Also, how much memory and time does this feature save? For example when testing it with T5?
If there is an easy way to check it, I can help :)

SeanNaren · 2021-08-24T14:19:19Z

Thanks @yuvalkirstain!

I have a followup PR to fix this, apologies on the issue with the import: #9089

yuvalkirstain · 2021-08-24T14:26:28Z

@SeanNaren Sure!
I'd love to help with benchmarking this new feature.
I have a Lightning Transformers script ready to fine-tune T5 and bunch of A100 :)
With a bit of guidance I'll be able to benchmark how effective this feature is.

SeanNaren · 2021-08-24T14:46:31Z

@yuvalkirstain how coincidental! I also have the same :)
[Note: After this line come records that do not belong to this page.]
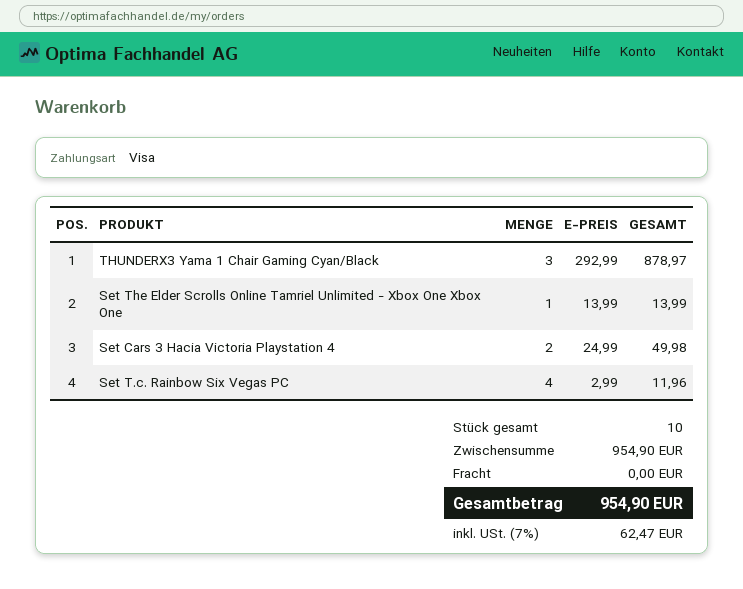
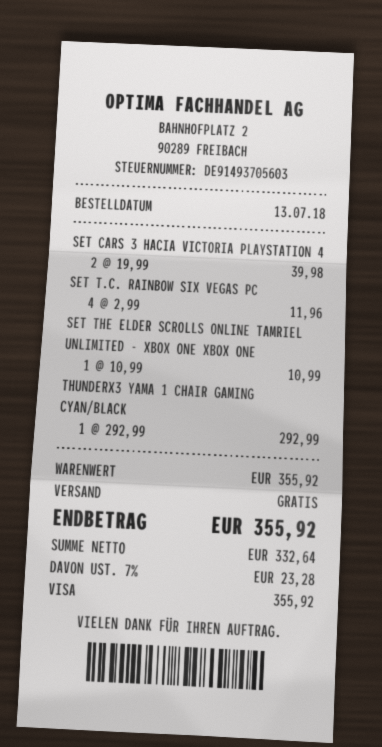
THUNDERX3 Yama 1 Chair Gaming Cyan/Black: 3 x 292.99 = 878.97 -> 1 x 292.99 = 292.99
Set The Elder Scrolls Online Tamriel Unlimited - Xbox One Xbox One: 1 x 13.99 = 13.99 -> 1 x 10.99 = 10.99
Set Cars 3 Hacia Victoria Playstation 4: 2 x 24.99 = 49.98 -> 2 x 19.99 = 39.98
subtotal: 954.90 -> 355.92
tax: 7% = 62.47 -> 7% = 23.28
total: 954.90 -> 355.92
I'm running google/mt5 with this command to benchmark:

python train.py task=nlp/translation dataset=nlp/translation/wmt16 trainer.gpus=8  backbone.pretrained_model_name_or_path=google/mt5-base training.batch_size=4 trainer.accelerator=ddp trainer.limit_train_batches=64

I unfortunately do not have A100s and running on 3090s, which I think are slower :( but I'm not seeing nan losses for the model (albeit loss seems to be stagnating, need to check that out!)
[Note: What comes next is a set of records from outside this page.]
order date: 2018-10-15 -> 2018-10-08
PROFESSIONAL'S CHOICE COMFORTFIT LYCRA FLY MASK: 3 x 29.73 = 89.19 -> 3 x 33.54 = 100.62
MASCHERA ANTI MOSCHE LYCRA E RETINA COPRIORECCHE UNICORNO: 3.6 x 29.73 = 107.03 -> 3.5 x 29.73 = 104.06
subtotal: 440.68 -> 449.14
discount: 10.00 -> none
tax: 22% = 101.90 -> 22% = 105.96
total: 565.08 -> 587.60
yuvalkirstain · 2021-08-24T20:23:02Z

Great!
Perhaps it might be worthwhile to also benchmark the memory consumption and runtime with and without the use of bf16.

cowwoc · 2021-10-14T02:54:01Z

Out of curiosity, why does BFloat16 support require PyTorch 1.10? Per https://github.com/pytorch/pytorch/releases it should be supported as of version 1.9. Am I missing something?

SeanNaren · 2021-10-14T08:59:52Z

Out of curiosity, why does BFloat16 support require PyTorch 1.10? Per https://github.com/pytorch/pytorch/releases it should be supported as of version 1.9. Am I missing something?

This might be incorrect, but I think for a few layers (such as conv) bfloat 16 support were only added in 1.10.

leezu · 2021-10-14T14:41:57Z

@cowwoc 1.9 adds bfloat16 support to some operators. But without 1.10, you're missing the bfloat16 autocast support (set_autocast_gpu_dtype/get_autocast_gpu_dtype) pytorch/pytorch@324673a

zplizzi · 2021-10-22T20:14:30Z

To use this, you just set precision="bfloat16" in the Trainer, right? Does this basically just cast everything to bfloat16, or is there some sort of fp32 accumulation going on?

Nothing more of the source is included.